The Institute for Telecommunication Sciences (ITS) performs the research and engineering that enables the U.S. Government, national and international standards organizations, and many aspects of private industry to manage the radio spectrum and ensure that innovative, new technologies are recognized and effective.

Past experience, current knowledge, and facilities allow the institute  to solve complex telecommunications problems, as well as visually postulate the significant needs for the future. ITS is notable for  pioneering work on radio wave propagation, development of measurement methods to characterize complex signals, and predict end-to-end system performance. This government entity also provides research and engineering that is critical to continued U.S. leadership in telecommunications technology.

(Dept. of Commerce)

Overview
The Institute for Telecommunication Sciences (ITS) is the research and engineering laboratory of the National Telecommunications and Information Administration (NTIA), and a part of the U.S. Department of Commerce (DOC).  ITS supports such NTIA telecommunications objectives as promotion of advanced telecommunications and information infrastructure development in the United States, enhancement of domestic competitiveness, improvement of foreign trade opportunities for U.S. telecommunications firms, and facilitation of more efficient and effective use of the radio spectrum.

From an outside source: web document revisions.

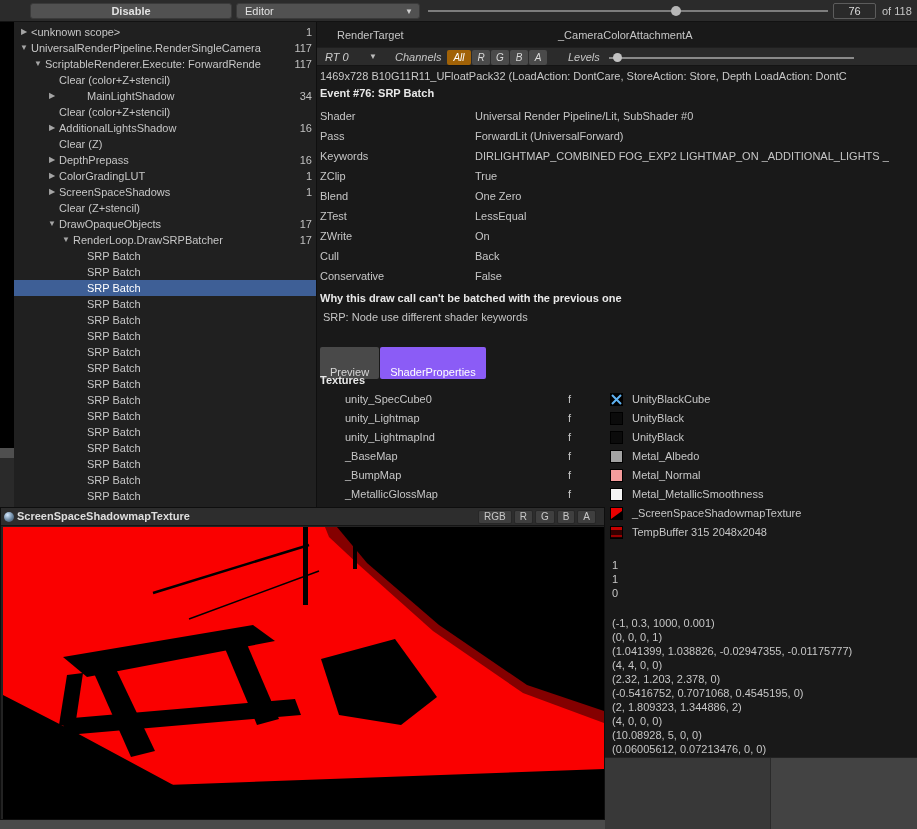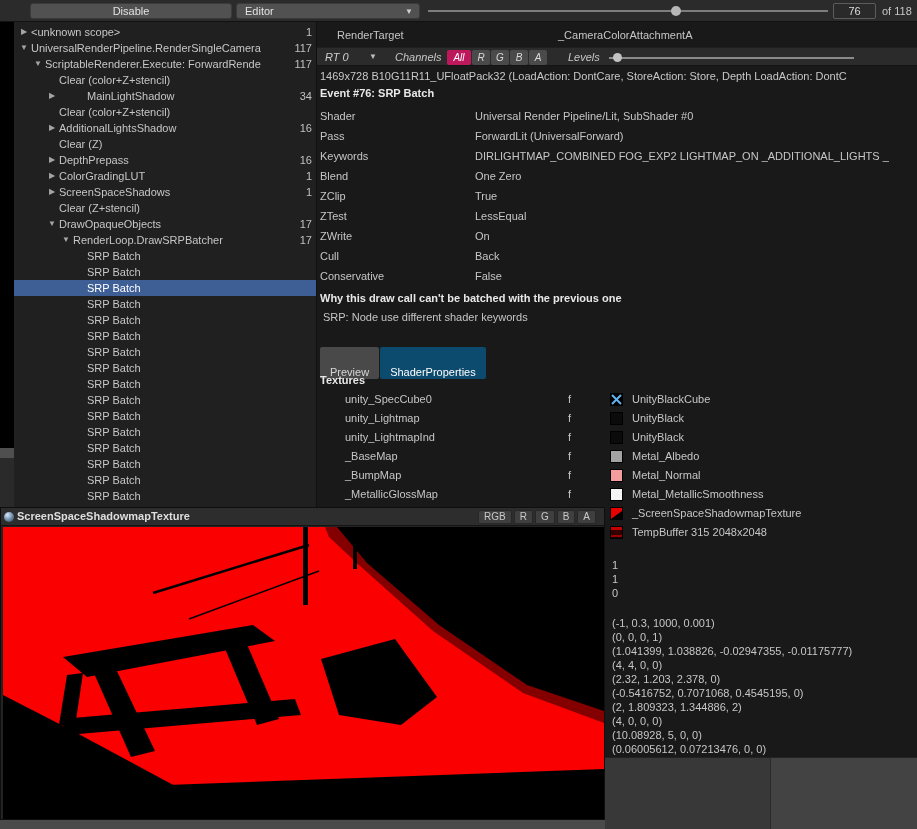"Disable" .disable-btn { font-weight: none -> bold }
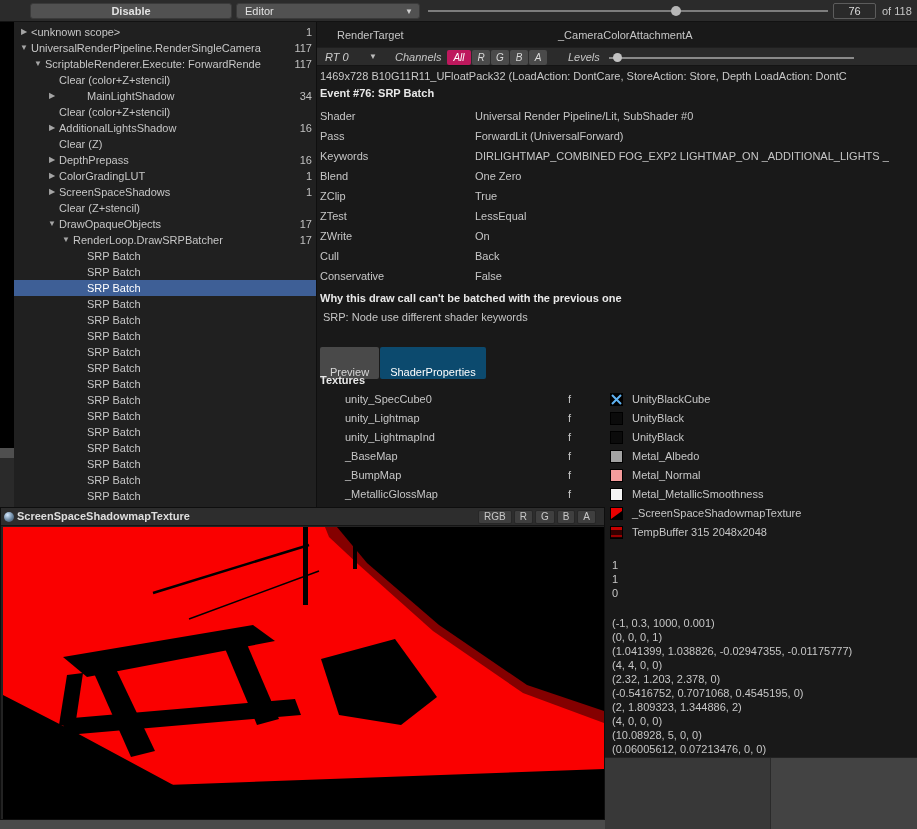"All" .cbtn.sel { background: #be185d -> #a16207 }
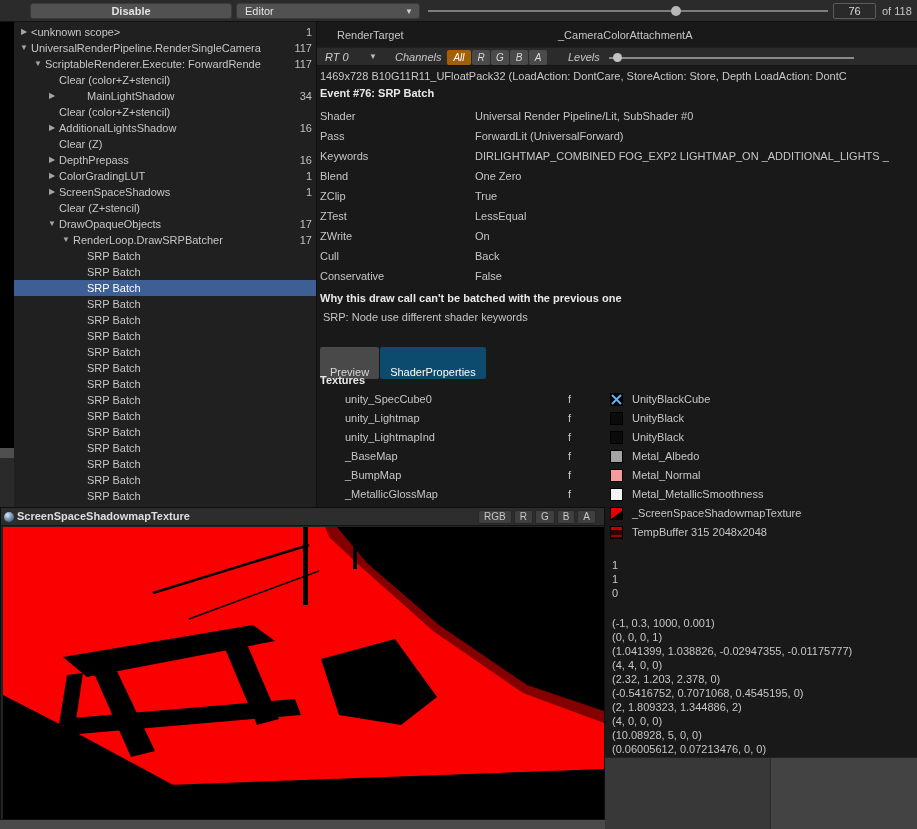"Blend" div.prop-row { order: before "ZClip" -> after "ZClip" }
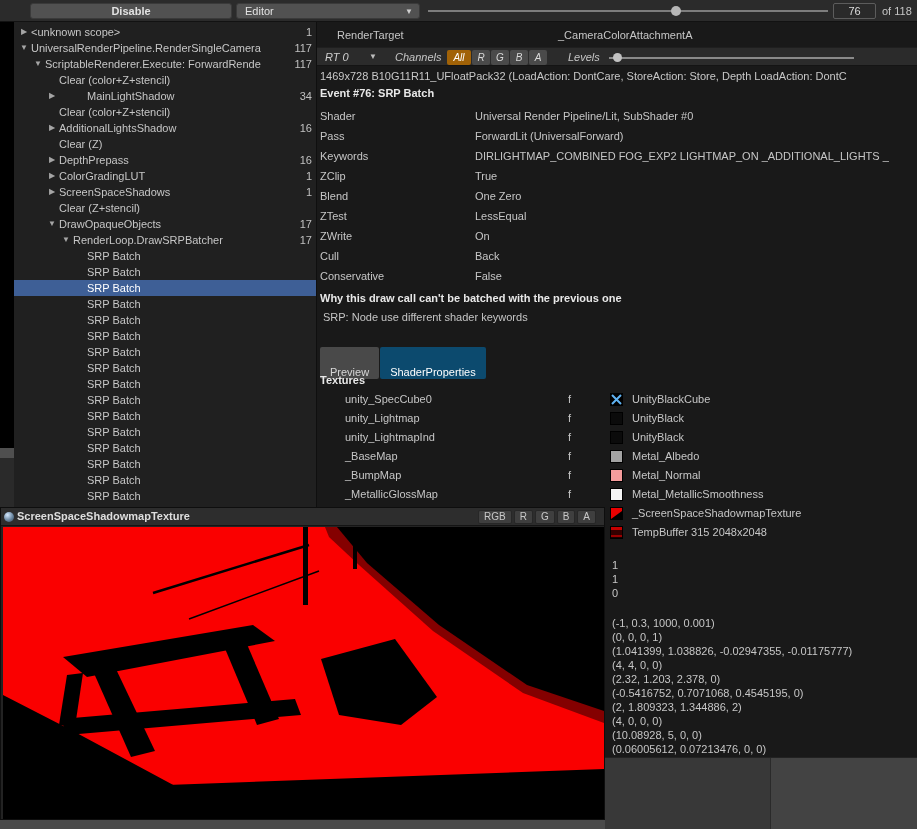"ShaderProperties" .tab.sel { background: #0c4a6e -> #8b5cf6 }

ITS also serves as a principal Federal resource for solving the telecommunications concerns of other Federal agencies, state and local governments, private corporations and associations, and international organizations. These problems fall into the areas of communications technology use (including RF, PSTN and IP/IT).

ITS works with government (U.S. government) agencies and private organizations to explore, understand, and improve the use of telecommunications technologies and principles; investigate and invent new technologies and overcome telecommunications challenges. Research and expertise are employed not only for contributions to standards creation, but also to analyze new and emerging technologies, as well as improve telecommunications trade opportunities.

Federal Technology Transfer Act
Cooperative research agreements based upon the Federal Technology Transfer Act of 1986 are the principal means of aiding the private sector. This Act provides the legal basis for and encourages shared use of Government facilities and resources with the private sector in advanced telecommunications technologies. These partnerships aid in the commercialization of new products and services.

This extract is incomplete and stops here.